Light nodes emphasize efficiency and speed, facilitating swift and seamless access to blockchain data. By delegating storage and validation tasks to full nodes, light nodes provide a less cumbersome and user-centric interface, enhancing the accessibility of blockchain technology to a wider audience. Despite their reduced functionality vis-à-vis full nodes, light nodes serve as vital conduits for expanding the reach and adoption of blockchain networks across diverse platforms and devices.

Oracles bring real world data onchain

In addition to the traditional nodes that participate in consensus and store blockchain data, oracles serve as bridges between blockchain networks and the real world. Oracles provide blockchain networks with external data, such as market prices, weather conditions, or sports scores, enabling smart contracts to execute based on real-time information. By incorporating offchain data into onchain transactions, oracles enhance the functionality and utility of blockchain applications, paving the way for a new era of finance, supply chain management, and more.

Infrastructure on Sui is unique

Sui's novel directed acyclic graph (DAG) structure makes the details of how nodes operate on Sui a bit different from typical blockchain networks. The end user will only experience more performant reads and writes to the network as Sui’s infrastructure has been developed based on rigorous academic study and experimentation from both the Mysten Labs team and top academic researchers.

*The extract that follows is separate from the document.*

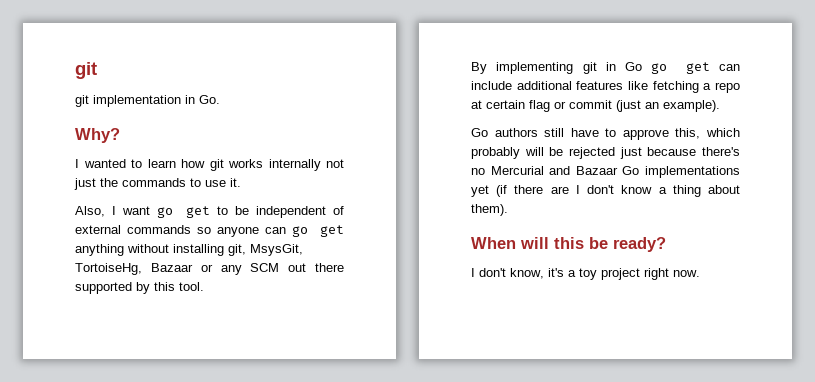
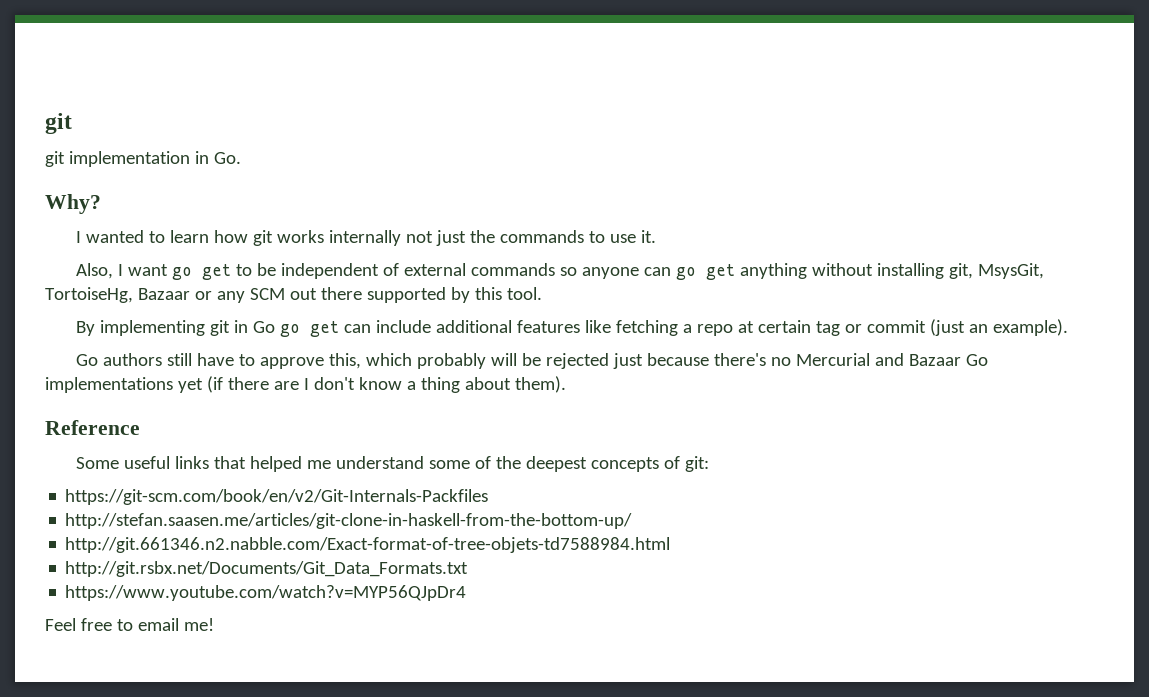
[529,100,550,112] flag -> [815,321,840,336] tag
[471,237,666,252] [471,268,700,280] When will this be ready? // I don't know, it's a toy project right now. -> [45,420,140,435] [75,456,709,472] [65,489,489,505] [65,513,633,529] [65,537,671,553] [65,561,469,577] [65,585,467,601] [45,618,214,631] Reference // Some useful links that helped me understand some of the deepest concepts of git: // https://git-scm.com/book/en/v2/Git-Internals-Packfiles // http://stefan.saasen.me/articles/git-clone-in-haskell-from-the-bottom-up/ // http://git.661346.n2.nabble.com/Exact-format-of-tree-objets-td7588984.html // http://git.rsbx.net/Documents/Git_Data_Formats.txt // https://www.youtube.com/watch?v=MYP56QJpDr4 // Feel free to email me!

The novelty of Sui’s infrastructure is unparalleled as it leverages its unique data model and architecture to achieve remarkable feats. For example, Mysticeti, a new consensus algorithm, lets validators reach consensus on shared-object transactions in around 500 milliseconds and around 250 milliseconds for owned-object transactions. Additionally, Pilotfish, a new execution engine, will enable validators to deploy additional worker nodes to assist in periods of high demand, improving scalability. This is in contrast to similar horizontal scaling solutions which often require validators to run additional nodes at all times. 

Nodes in harmony

Blockchain nodes form the foundation of decentralized networks, facilitating transaction validation, consensus, and data storage. From full nodes to light nodes, validator nodes to oracles, each type of node plays a unique and indispensable role in the broader blockchain ecosystem. As blockchain technology continues to evolve and expand its reach, the role of nodes will remain central to the advancement of decentralized innovation across various industries and domains.

Note: This content is for general educational and informational purposes only and should not be construed or relied upon as an endorsement or recommendation to buy, sell, or hold any asset, investment or financial product and does not constitute financial, legal, or tax advice.